Restate each record word for word, omitting whatever pictures it holds.

START RECORDS SHOWN

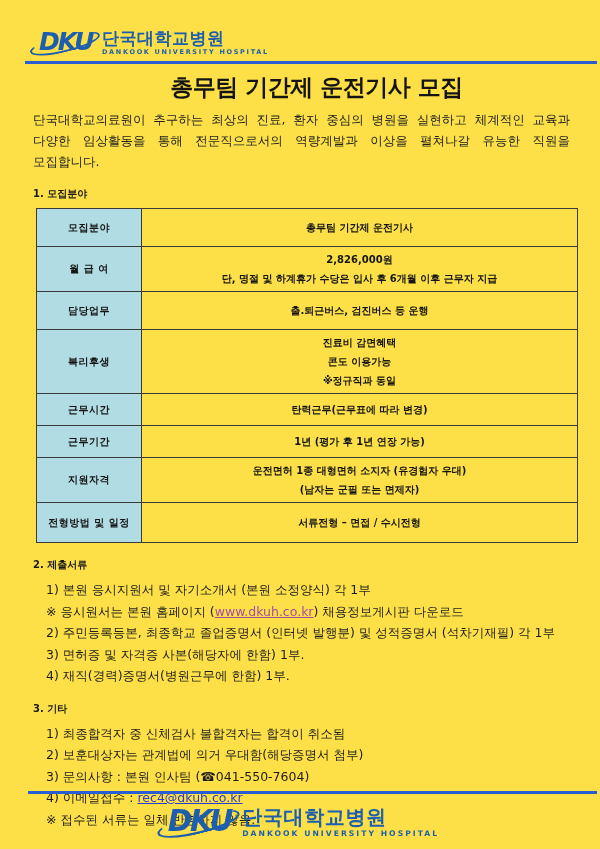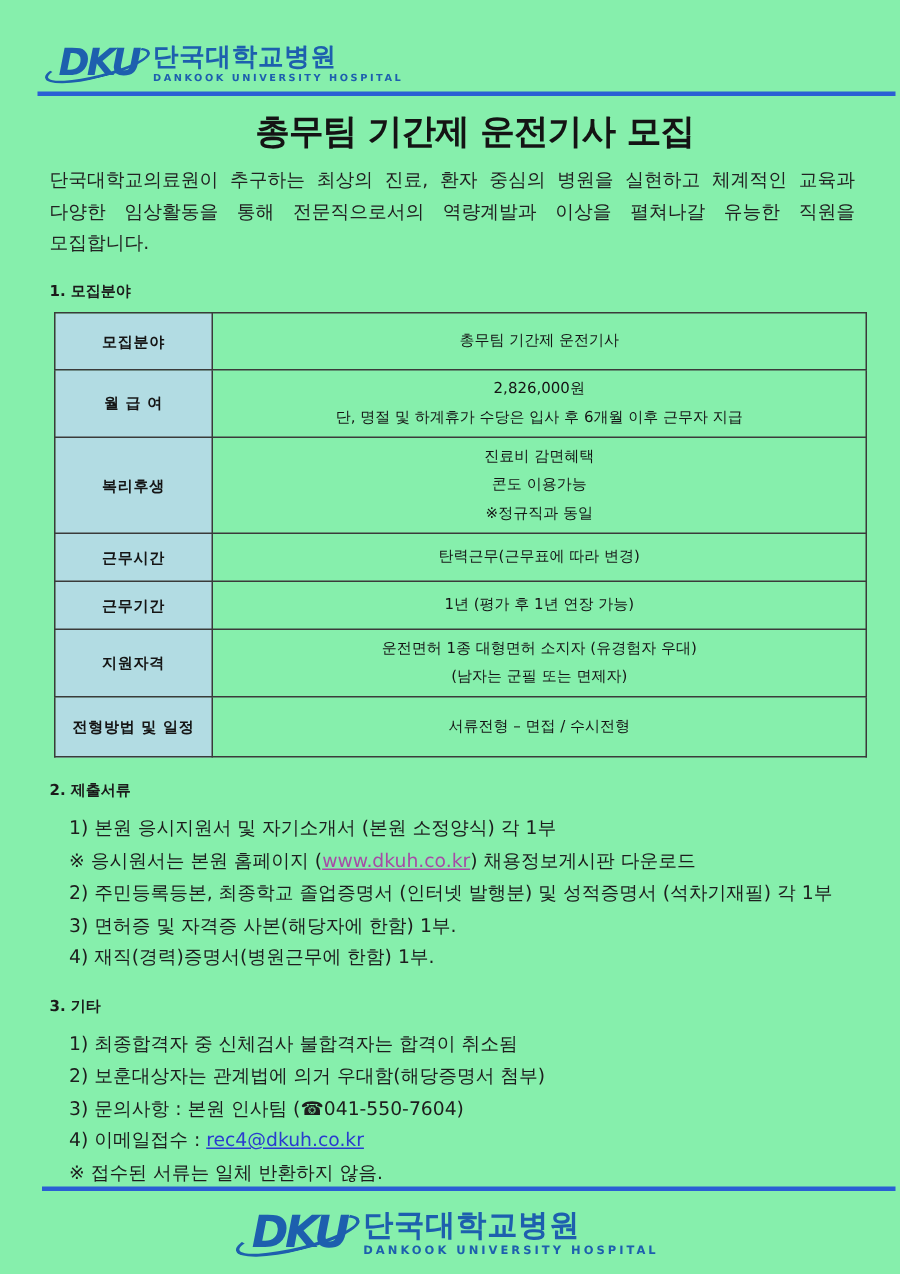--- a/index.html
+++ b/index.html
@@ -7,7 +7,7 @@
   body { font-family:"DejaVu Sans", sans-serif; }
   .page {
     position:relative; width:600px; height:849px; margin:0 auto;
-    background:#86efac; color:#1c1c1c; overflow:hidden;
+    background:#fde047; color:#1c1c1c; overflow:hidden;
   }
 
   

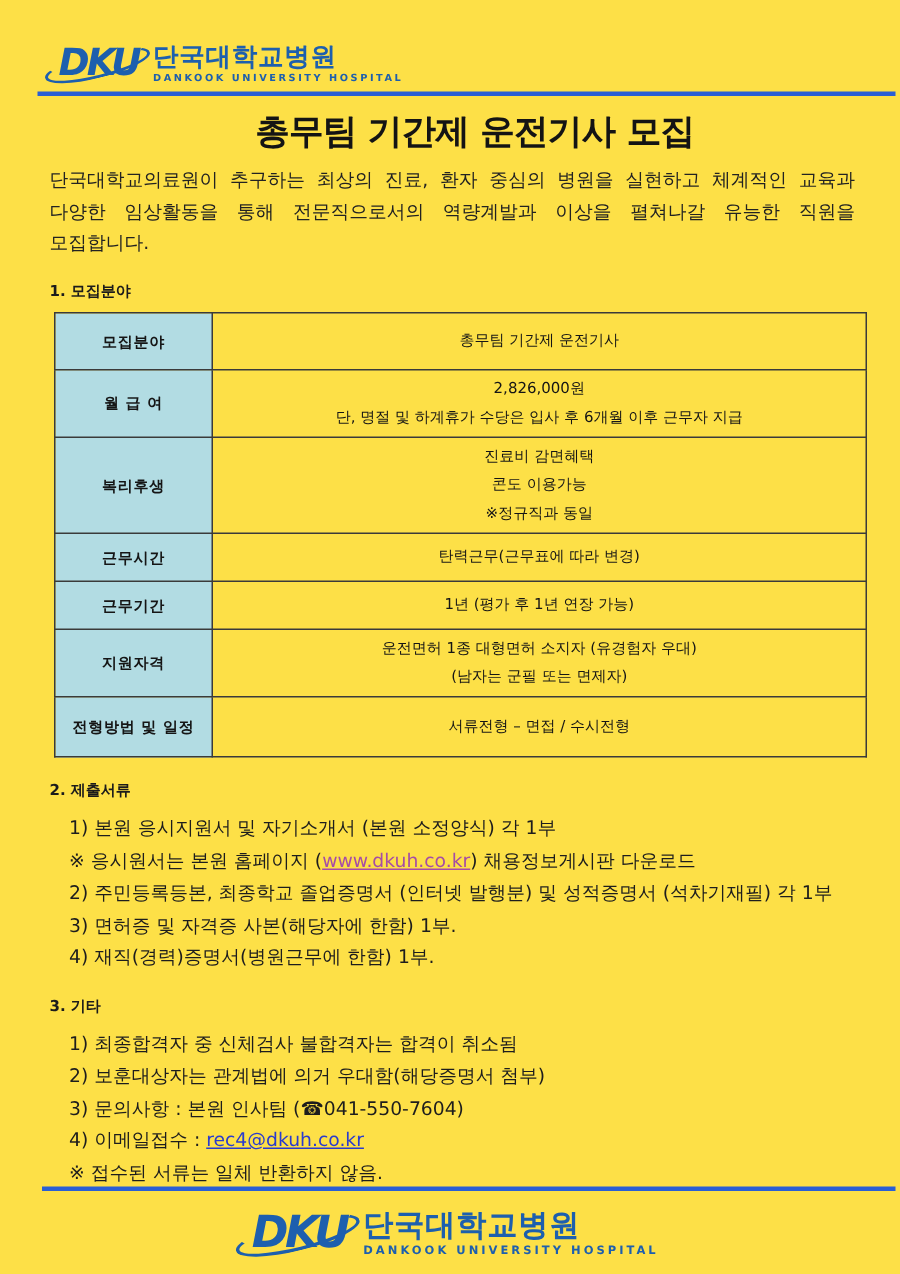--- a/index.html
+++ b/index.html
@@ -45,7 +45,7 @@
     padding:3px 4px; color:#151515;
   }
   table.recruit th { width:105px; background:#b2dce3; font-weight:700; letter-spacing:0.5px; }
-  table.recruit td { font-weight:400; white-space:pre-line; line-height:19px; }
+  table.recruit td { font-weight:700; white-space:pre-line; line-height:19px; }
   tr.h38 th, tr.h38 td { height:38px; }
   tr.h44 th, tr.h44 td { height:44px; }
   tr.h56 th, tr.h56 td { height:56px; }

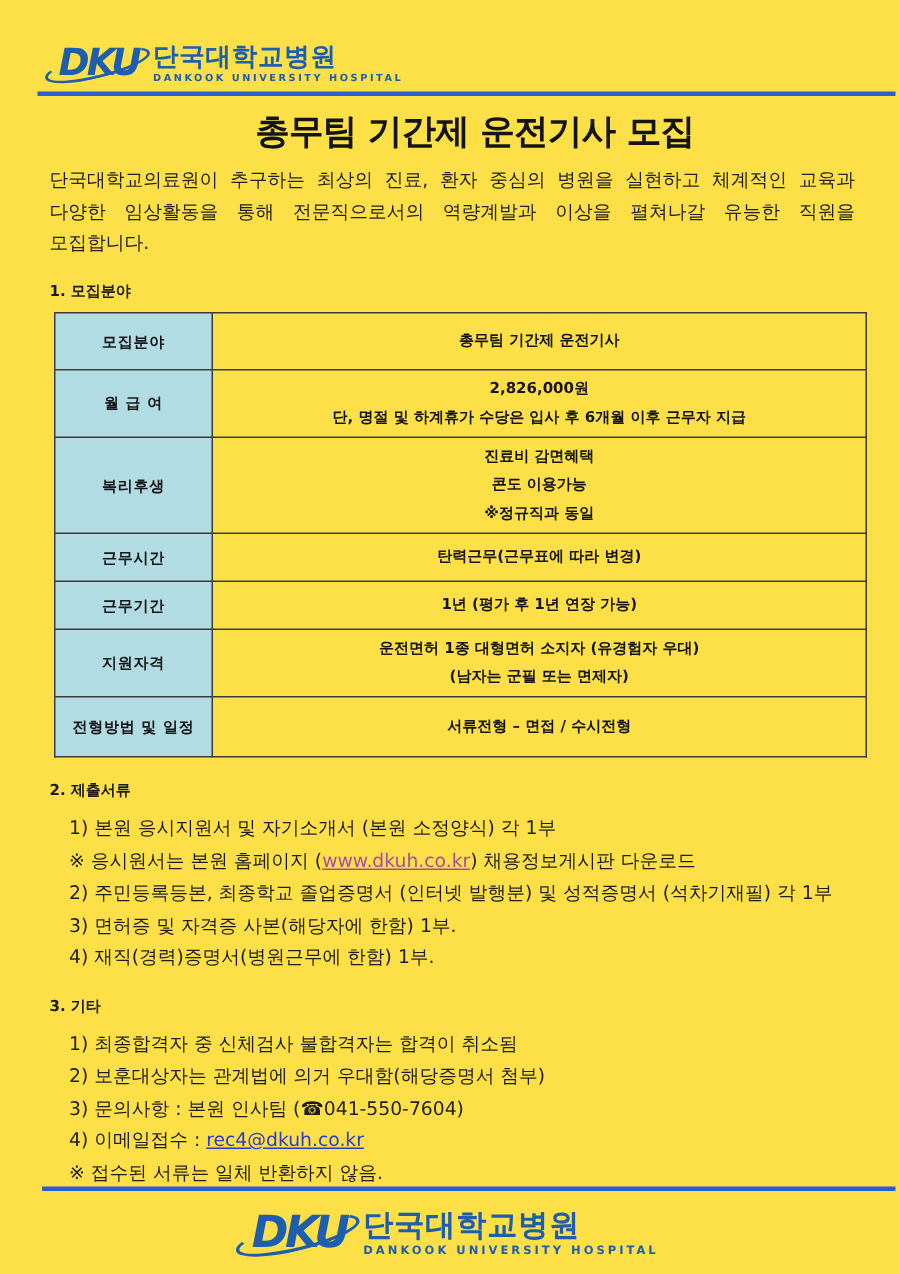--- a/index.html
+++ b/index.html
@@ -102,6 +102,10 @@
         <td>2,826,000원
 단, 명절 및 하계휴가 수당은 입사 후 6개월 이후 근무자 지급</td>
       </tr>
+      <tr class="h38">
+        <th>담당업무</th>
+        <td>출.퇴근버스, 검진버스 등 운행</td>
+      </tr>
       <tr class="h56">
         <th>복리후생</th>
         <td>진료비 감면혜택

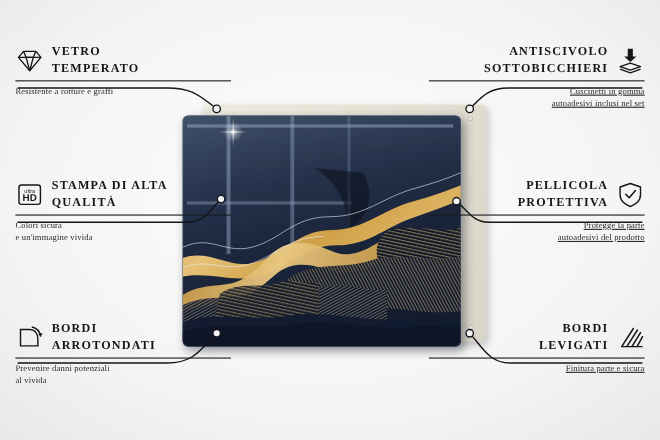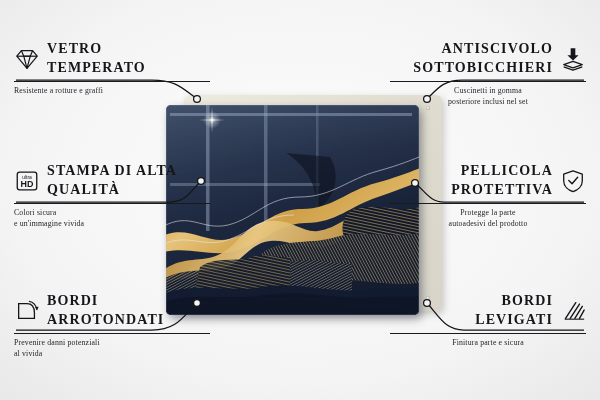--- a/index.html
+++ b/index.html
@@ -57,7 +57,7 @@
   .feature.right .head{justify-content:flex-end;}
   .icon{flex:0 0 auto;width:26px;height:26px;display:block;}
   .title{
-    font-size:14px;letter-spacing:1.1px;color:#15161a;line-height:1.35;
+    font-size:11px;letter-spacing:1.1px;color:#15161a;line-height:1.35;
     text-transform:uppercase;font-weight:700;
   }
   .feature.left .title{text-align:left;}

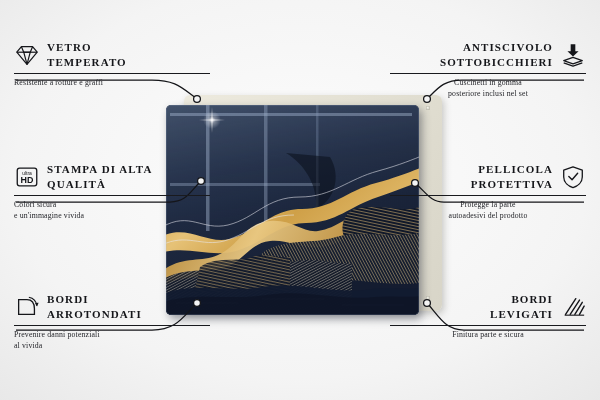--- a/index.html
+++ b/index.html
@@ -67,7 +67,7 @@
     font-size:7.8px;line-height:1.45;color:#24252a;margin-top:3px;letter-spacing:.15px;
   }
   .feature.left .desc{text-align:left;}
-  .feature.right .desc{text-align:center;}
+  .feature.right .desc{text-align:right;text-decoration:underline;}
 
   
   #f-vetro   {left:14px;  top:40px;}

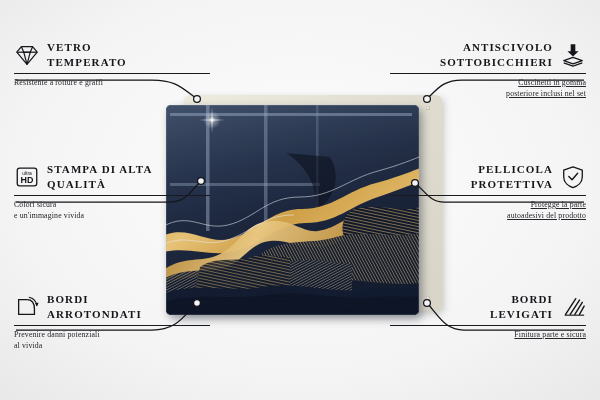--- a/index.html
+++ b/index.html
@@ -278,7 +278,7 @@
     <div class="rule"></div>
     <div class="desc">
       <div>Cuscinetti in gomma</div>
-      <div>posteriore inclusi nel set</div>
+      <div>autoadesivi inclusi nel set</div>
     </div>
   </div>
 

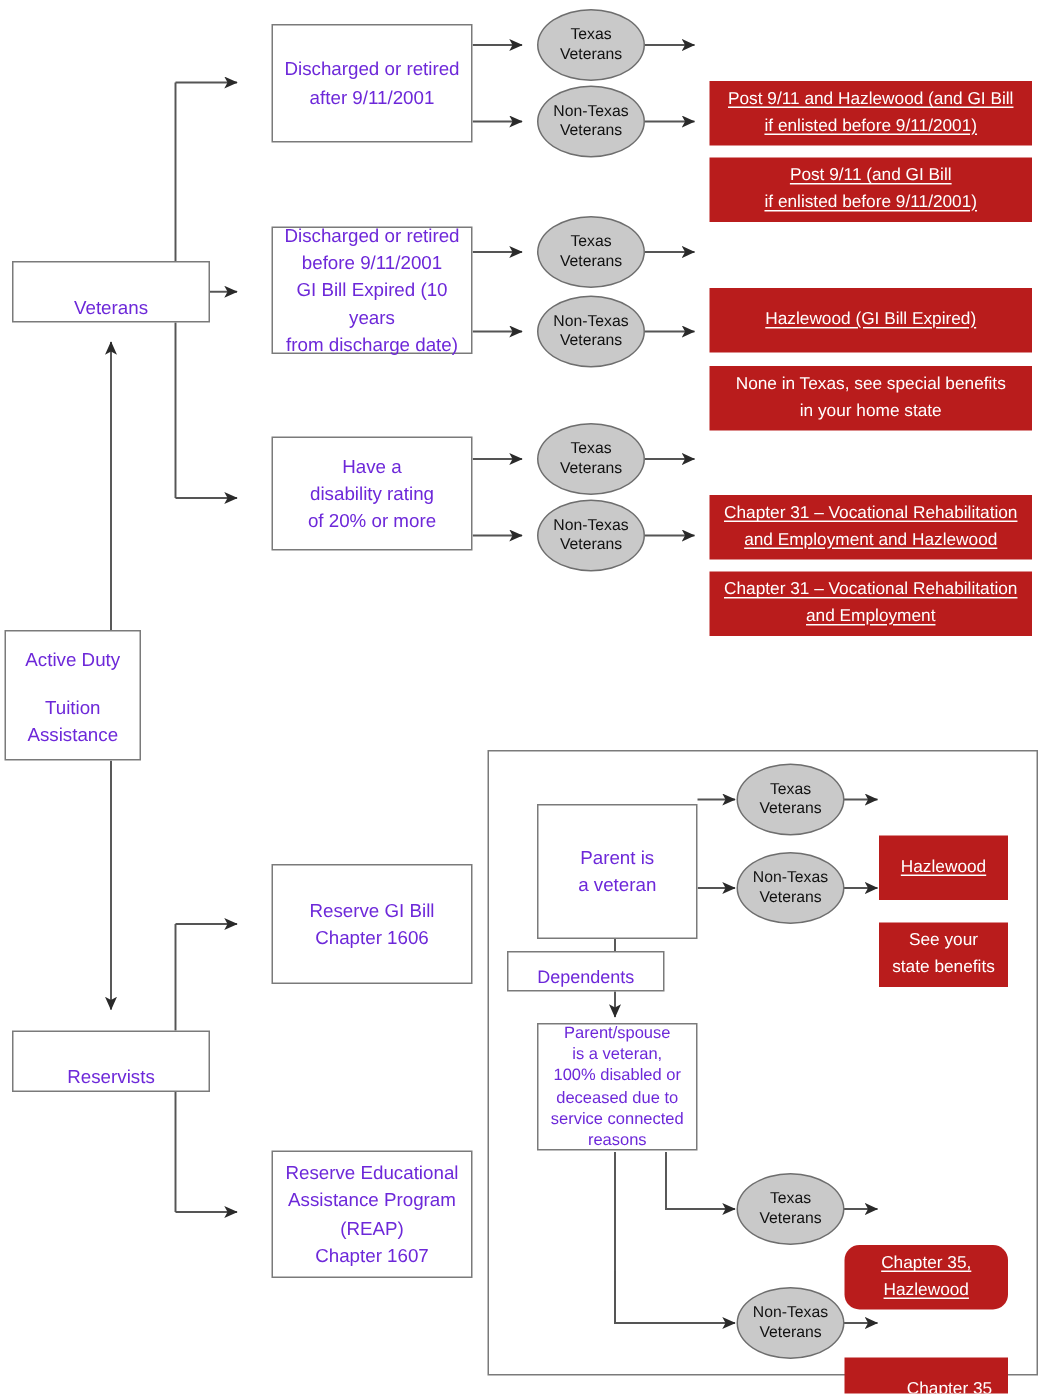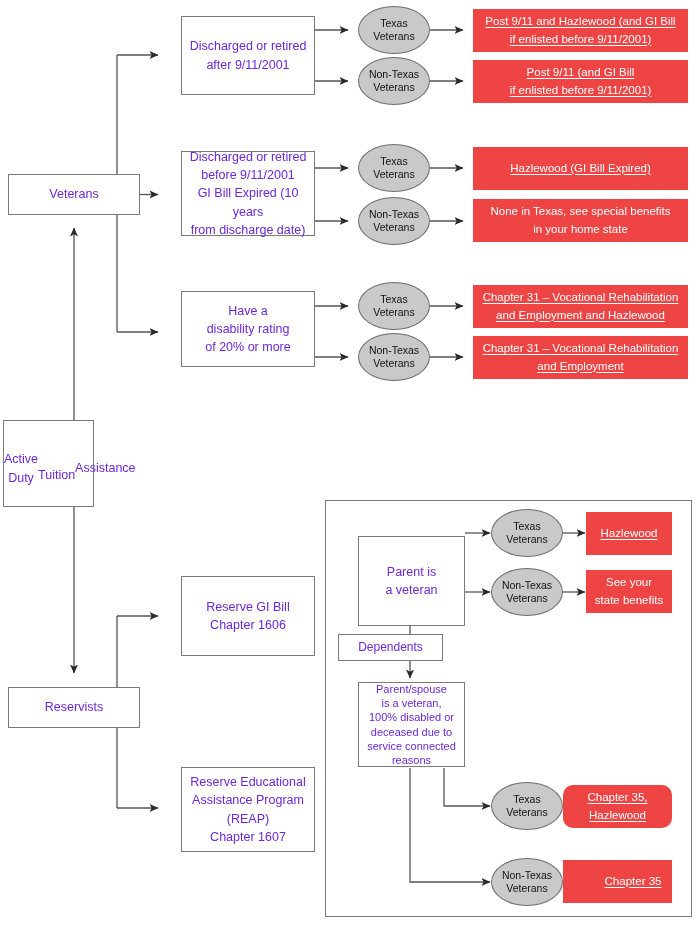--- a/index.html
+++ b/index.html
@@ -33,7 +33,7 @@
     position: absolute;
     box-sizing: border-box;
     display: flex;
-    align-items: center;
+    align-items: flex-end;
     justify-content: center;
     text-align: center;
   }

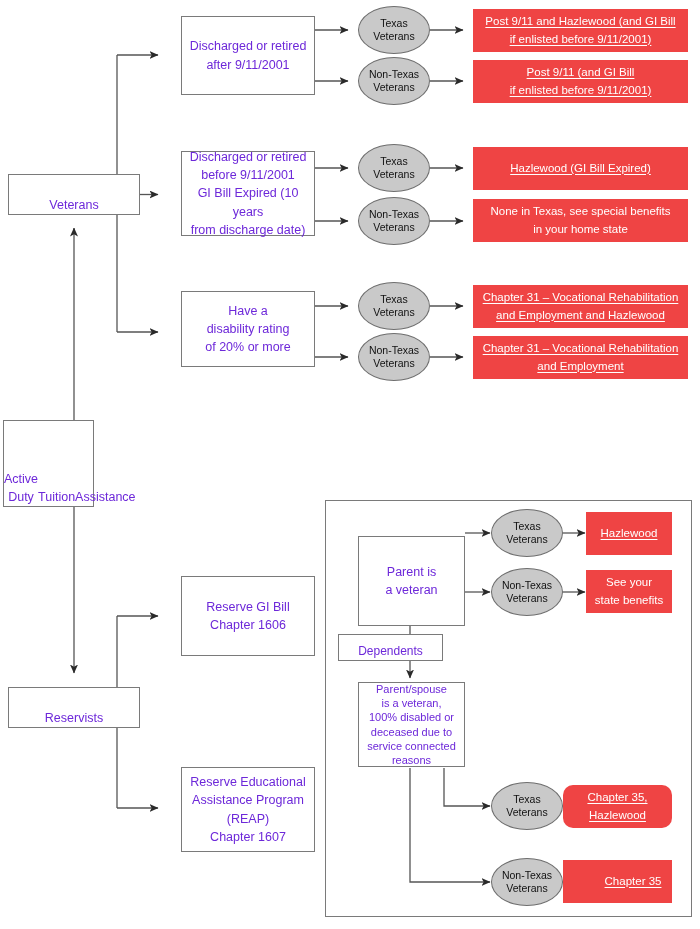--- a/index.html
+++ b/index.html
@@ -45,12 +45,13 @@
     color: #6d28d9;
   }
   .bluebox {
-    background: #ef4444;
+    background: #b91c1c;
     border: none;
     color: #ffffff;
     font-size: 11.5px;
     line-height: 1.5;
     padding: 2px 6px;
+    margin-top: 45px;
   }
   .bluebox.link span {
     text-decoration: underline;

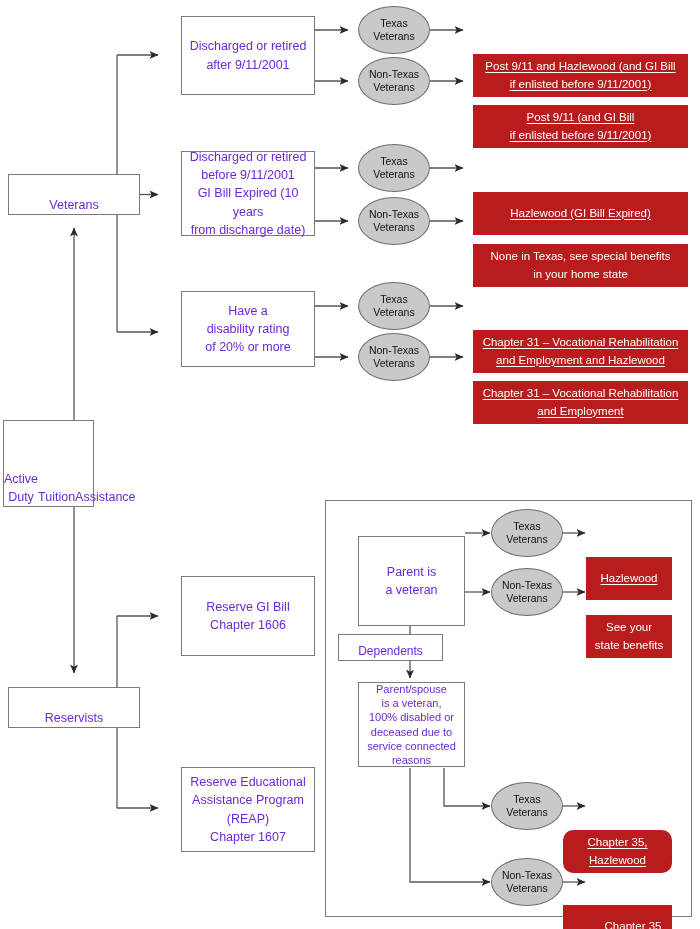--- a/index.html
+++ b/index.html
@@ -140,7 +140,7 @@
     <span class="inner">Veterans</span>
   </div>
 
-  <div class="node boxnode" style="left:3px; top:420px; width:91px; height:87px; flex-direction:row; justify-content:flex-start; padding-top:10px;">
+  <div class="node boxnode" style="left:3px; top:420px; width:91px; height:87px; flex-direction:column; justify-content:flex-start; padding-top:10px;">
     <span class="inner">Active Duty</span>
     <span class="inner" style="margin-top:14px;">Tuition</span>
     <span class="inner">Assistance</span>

END RECORDS SHOWN

**COMPLETED TASK**:
--- a/index.html
+++ b/index.html
@@ -7,7 +7,7 @@
   body { font-family:"DejaVu Sans", sans-serif; }
   .page {
     position:relative; width:600px; height:849px; margin:0 auto;
-    background:#86efac; color:#1c1c1c; overflow:hidden;
+    background:#fde047; color:#1c1c1c; overflow:hidden;
   }
 
   

--- a/index.html
+++ b/index.html
@@ -45,7 +45,7 @@
     padding:3px 4px; color:#151515;
   }
   table.recruit th { width:105px; background:#b2dce3; font-weight:700; letter-spacing:0.5px; }
-  table.recruit td { font-weight:400; white-space:pre-line; line-height:19px; }
+  table.recruit td { font-weight:700; white-space:pre-line; line-height:19px; }
   tr.h38 th, tr.h38 td { height:38px; }
   tr.h44 th, tr.h44 td { height:44px; }
   tr.h56 th, tr.h56 td { height:56px; }

--- a/index.html
+++ b/index.html
@@ -102,6 +102,10 @@
         <td>2,826,000원
 단, 명절 및 하계휴가 수당은 입사 후 6개월 이후 근무자 지급</td>
       </tr>
+      <tr class="h38">
+        <th>담당업무</th>
+        <td>출.퇴근버스, 검진버스 등 운행</td>
+      </tr>
       <tr class="h56">
         <th>복리후생</th>
         <td>진료비 감면혜택

--- a/index.html
+++ b/index.html
@@ -57,7 +57,7 @@
   .feature.right .head{justify-content:flex-end;}
   .icon{flex:0 0 auto;width:26px;height:26px;display:block;}
   .title{
-    font-size:14px;letter-spacing:1.1px;color:#15161a;line-height:1.35;
+    font-size:11px;letter-spacing:1.1px;color:#15161a;line-height:1.35;
     text-transform:uppercase;font-weight:700;
   }
   .feature.left .title{text-align:left;}

--- a/index.html
+++ b/index.html
@@ -67,7 +67,7 @@
     font-size:7.8px;line-height:1.45;color:#24252a;margin-top:3px;letter-spacing:.15px;
   }
   .feature.left .desc{text-align:left;}
-  .feature.right .desc{text-align:center;}
+  .feature.right .desc{text-align:right;text-decoration:underline;}
 
   
   #f-vetro   {left:14px;  top:40px;}

--- a/index.html
+++ b/index.html
@@ -278,7 +278,7 @@
     <div class="rule"></div>
     <div class="desc">
       <div>Cuscinetti in gomma</div>
-      <div>posteriore inclusi nel set</div>
+      <div>autoadesivi inclusi nel set</div>
     </div>
   </div>
 

--- a/index.html
+++ b/index.html
@@ -33,7 +33,7 @@
     position: absolute;
     box-sizing: border-box;
     display: flex;
-    align-items: center;
+    align-items: flex-end;
     justify-content: center;
     text-align: center;
   }

--- a/index.html
+++ b/index.html
@@ -45,12 +45,13 @@
     color: #6d28d9;
   }
   .bluebox {
-    background: #ef4444;
+    background: #b91c1c;
     border: none;
     color: #ffffff;
     font-size: 11.5px;
     line-height: 1.5;
     padding: 2px 6px;
+    margin-top: 45px;
   }
   .bluebox.link span {
     text-decoration: underline;

--- a/index.html
+++ b/index.html
@@ -140,7 +140,7 @@
     <span class="inner">Veterans</span>
   </div>
 
-  <div class="node boxnode" style="left:3px; top:420px; width:91px; height:87px; flex-direction:row; justify-content:flex-start; padding-top:10px;">
+  <div class="node boxnode" style="left:3px; top:420px; width:91px; height:87px; flex-direction:column; justify-content:flex-start; padding-top:10px;">
     <span class="inner">Active Duty</span>
     <span class="inner" style="margin-top:14px;">Tuition</span>
     <span class="inner">Assistance</span>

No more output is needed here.